At the end of the next Federal Open Market Committee meeting on September 18, it is unlikely Trump would get his way.
In an interview with the Washington Post shortly after Trump's comments, Boston Fed President Eric Rosengren warned against easing too much against a backdrop of solid fundamentals. At a range of between 2% and 2.25%, interest rates are already low by historical standards and with long-term inflation expectations factored in.
"You don't want to apply accommodation at a time when you don't need it, in part because you won't have it when you do need it and in part because there are side effects from pushing interest rates very low. It encourages people to take more risk," Rosengren said.That sentiment has been echoed by some Fed officials in recent weeks.
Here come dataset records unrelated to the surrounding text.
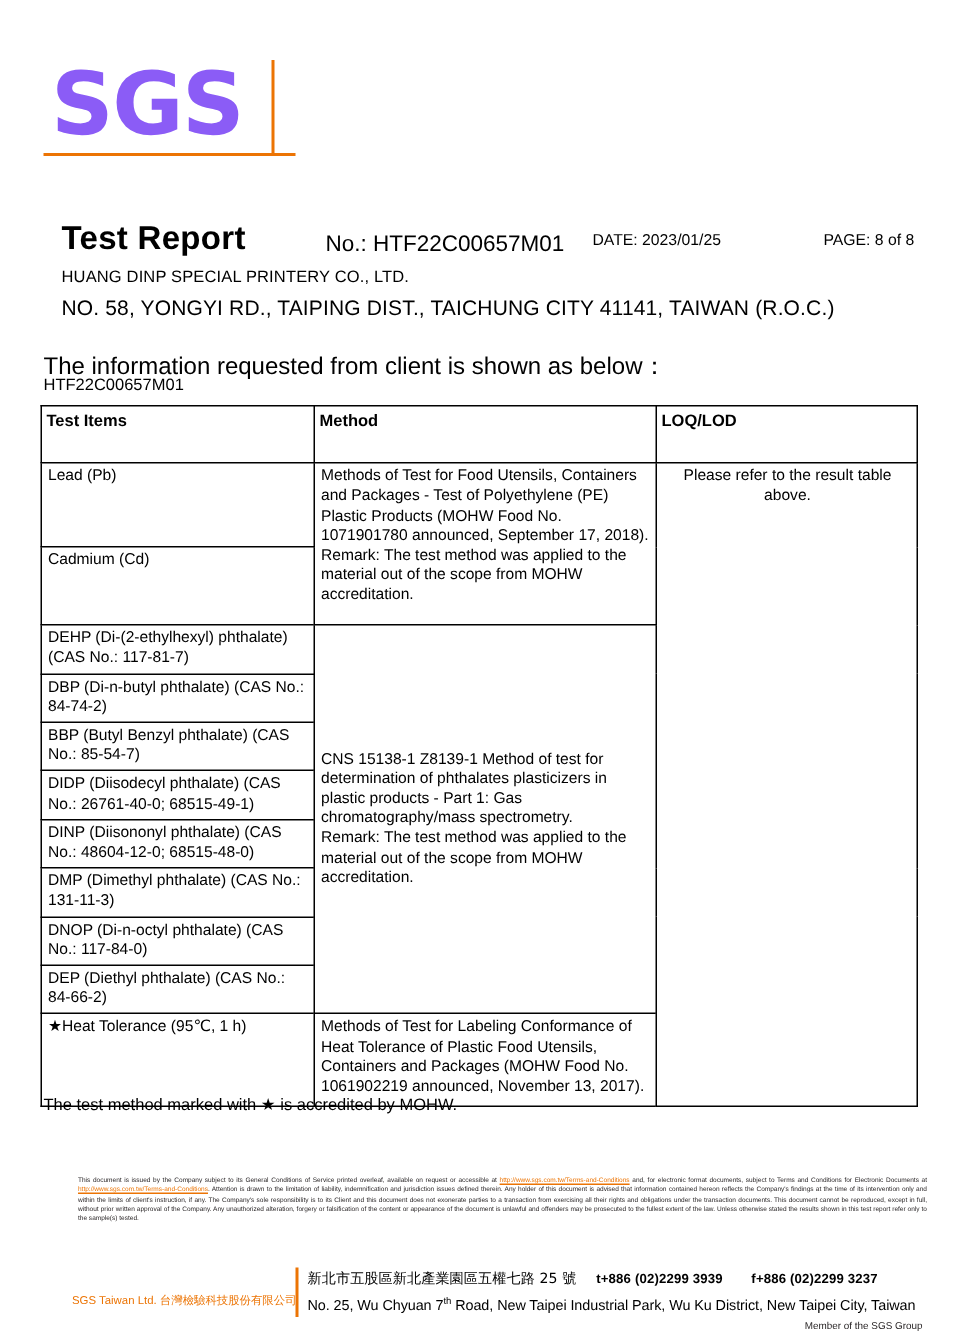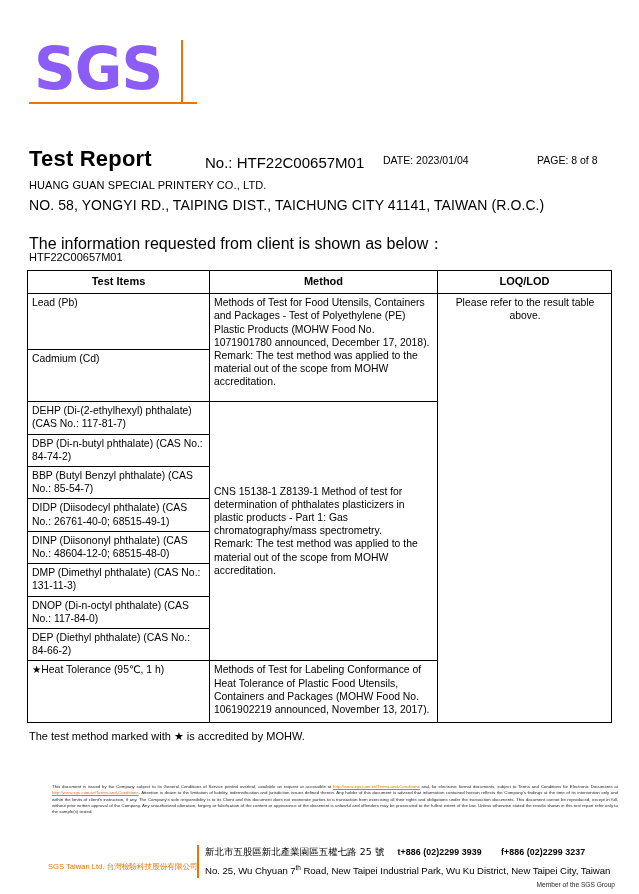--- a/index.html
+++ b/index.html
@@ -53,7 +53,7 @@
   
   .header {
     position: absolute;
-    left: 29px;
+    left: 41px;
     top: 148px;
     width: 585px;
   }

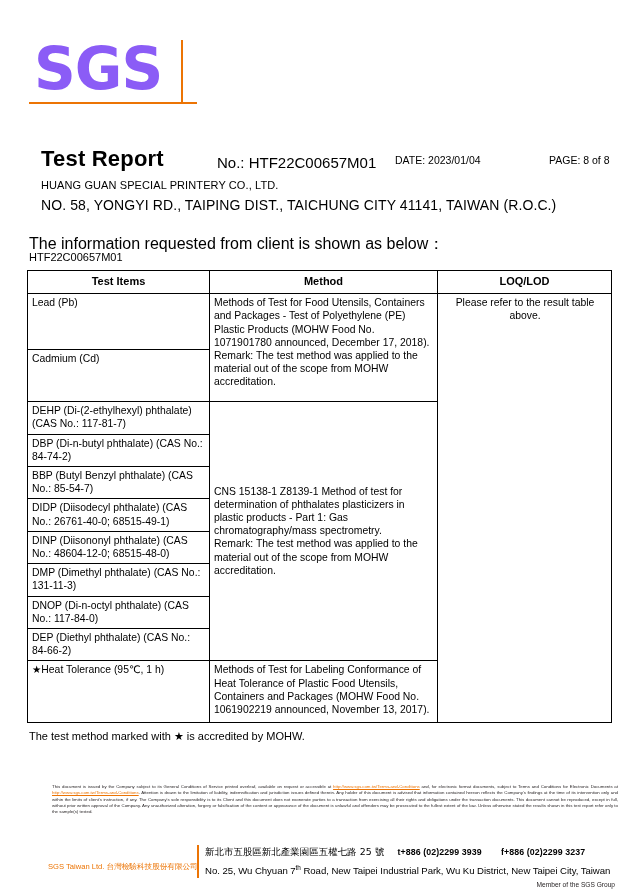--- a/index.html
+++ b/index.html
@@ -245,7 +245,7 @@
   <div class="header-row1">
     <div class="title-main">Test Report</div>
     <div class="hdr-no">No.: HTF22C00657M01</div>
-    <div class="hdr-date">DATE: 2023/01/04</div>
+    <div class="hdr-date">DATE: 2023/01/25</div>
     <div class="hdr-page">PAGE: 8 of 8</div>
   </div>
   <div class="company-name">HUANG GUAN SPECIAL PRINTERY CO., LTD.</div>

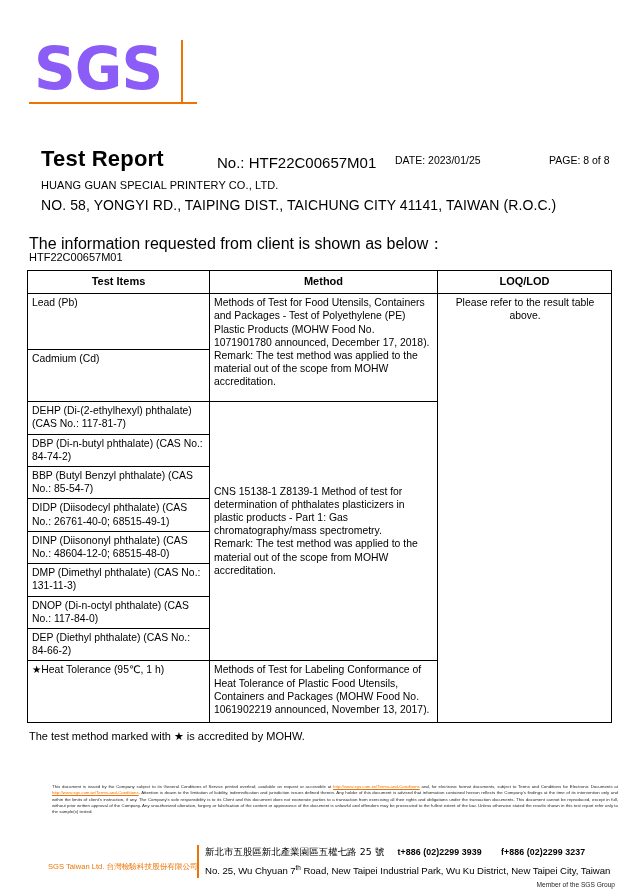--- a/index.html
+++ b/index.html
@@ -248,7 +248,7 @@
     <div class="hdr-date">DATE: 2023/01/25</div>
     <div class="hdr-page">PAGE: 8 of 8</div>
   </div>
-  <div class="company-name">HUANG GUAN SPECIAL PRINTERY CO., LTD.</div>
+  <div class="company-name">HUANG DINP SPECIAL PRINTERY CO., LTD.</div>
   <div class="company-addr">NO. 58, YONGYI RD., TAIPING DIST., TAICHUNG CITY 41141, TAIWAN (R.O.C.)</div>
 </div>
 

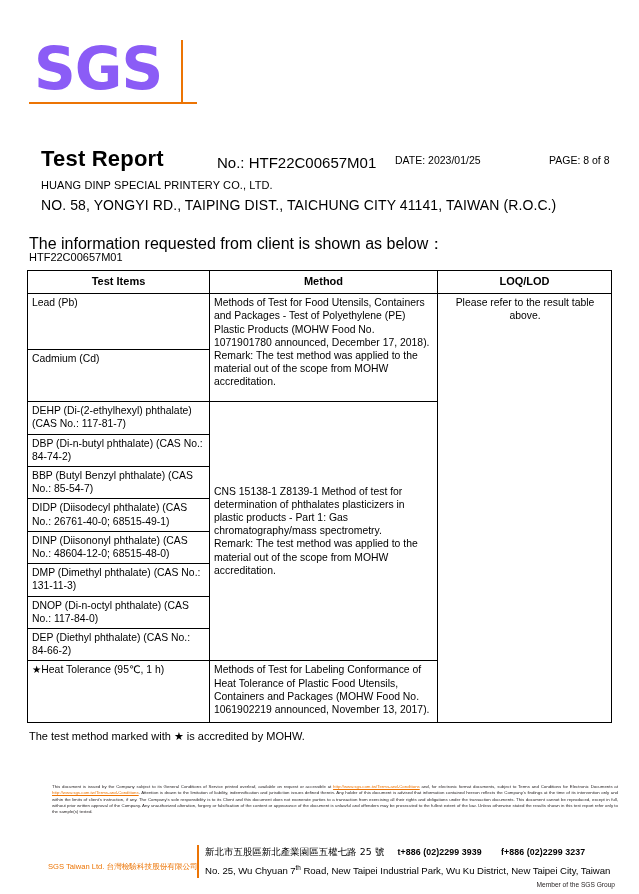--- a/index.html
+++ b/index.html
@@ -130,10 +130,10 @@
     line-height: 13.2px;
   }
   .tbl th {
-    text-align: center;
+    text-align: left;
     font-weight: bold;
     font-size: 11px;
-    padding: 4px 3px 5px 3px;
+    padding: 4px 3px 20px 3px;
     vertical-align: middle;
   }
   .col-items { width: 182px; }

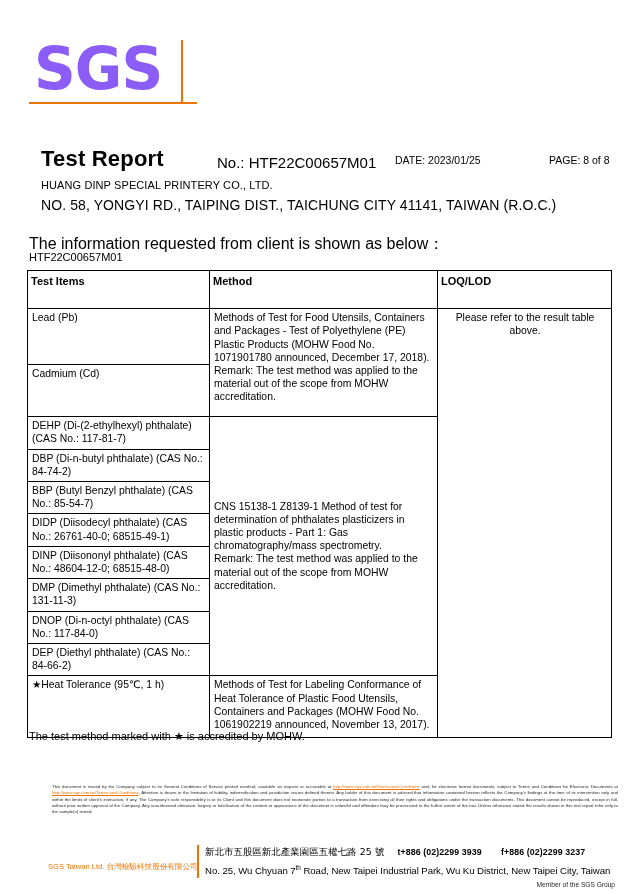--- a/index.html
+++ b/index.html
@@ -272,7 +272,7 @@
 
     <tr>
       <td style="height:56px">Lead (Pb)</td>
-      <td rowspan="2" class="cell-method" style="white-space:pre-line">Methods of Test for Food Utensils, Containers and Packages - Test of Polyethylene (PE) Plastic Products (MOHW Food No. 1071901780 announced, December 17, 2018).
+      <td rowspan="2" class="cell-method" style="white-space:pre-line">Methods of Test for Food Utensils, Containers and Packages - Test of Polyethylene (PE) Plastic Products (MOHW Food No. 1071901780 announced, September 17, 2018).
 Remark: The test method was applied to the material out of the scope from MOHW accreditation.</td>
       <td rowspan="11" class="cell-loq">Please refer to the result table above.</td>
     </tr>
Weighing a strong labor market and consumer spending against trade uncertainty, they see a need for a wait-and-see approach to monetary policy.
"When you have this amount of uncertainty and this frequency of changes, my reaction as a business person is not to speed up-it's actually a little bit to slow down the cadence of it and maybe take a little bit more time," Dallas Fed President Robert Kaplan told the Wall Street Journal in an August interview.
Still, the FOMC has grown divided over what the next policy step is and at what speed it should be implemented. In an interview with Reuters on Tuesday, St. Louis Fed President James Bullard called for a half-percentage point cut.
"It'd be better in my mind to go ahead and get realigned right now," he said.